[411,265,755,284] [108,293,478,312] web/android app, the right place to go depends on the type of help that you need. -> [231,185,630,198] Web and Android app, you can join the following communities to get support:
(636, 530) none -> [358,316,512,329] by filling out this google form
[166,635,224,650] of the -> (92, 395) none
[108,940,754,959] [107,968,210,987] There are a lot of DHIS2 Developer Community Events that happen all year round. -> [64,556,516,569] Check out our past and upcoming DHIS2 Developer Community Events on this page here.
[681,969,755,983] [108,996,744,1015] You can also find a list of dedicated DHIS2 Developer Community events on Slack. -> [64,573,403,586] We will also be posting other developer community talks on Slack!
---
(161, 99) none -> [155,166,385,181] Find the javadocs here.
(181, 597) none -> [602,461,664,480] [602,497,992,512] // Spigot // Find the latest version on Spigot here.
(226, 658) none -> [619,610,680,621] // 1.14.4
---
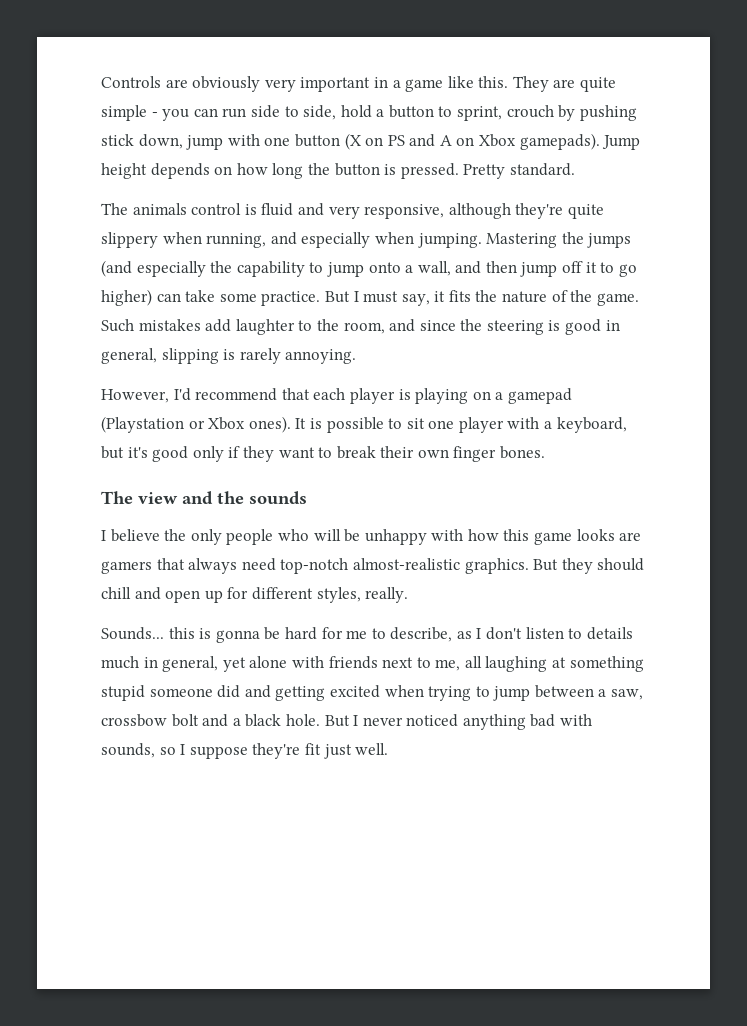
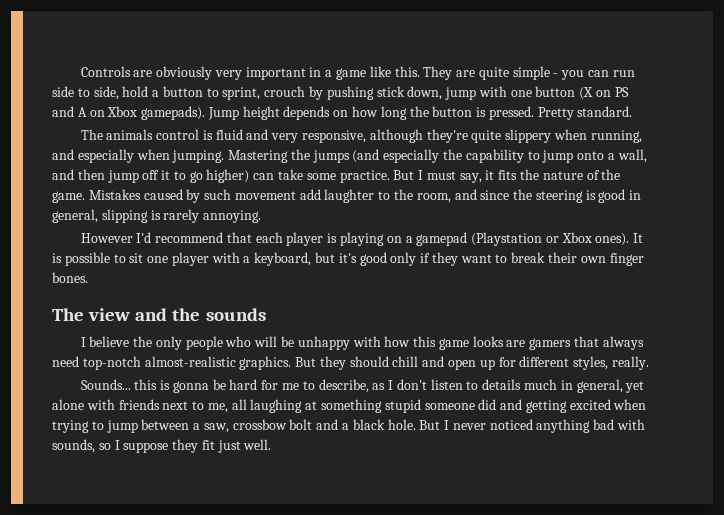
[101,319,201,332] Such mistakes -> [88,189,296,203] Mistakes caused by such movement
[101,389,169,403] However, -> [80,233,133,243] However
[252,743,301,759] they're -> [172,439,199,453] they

**WORK INSTRUCTIONS**
Write down again, exactly as given, only the lines above that fall from the line with "[101,319,201,332] Such mistakes" to the line with "[252,743,301,759] they're ->", inclusive.

**WRITTEN ANSWER**
[101,319,201,332] Such mistakes -> [88,189,296,203] Mistakes caused by such movement
[101,389,169,403] However, -> [80,233,133,243] However
[252,743,301,759] they're -> [172,439,199,453] they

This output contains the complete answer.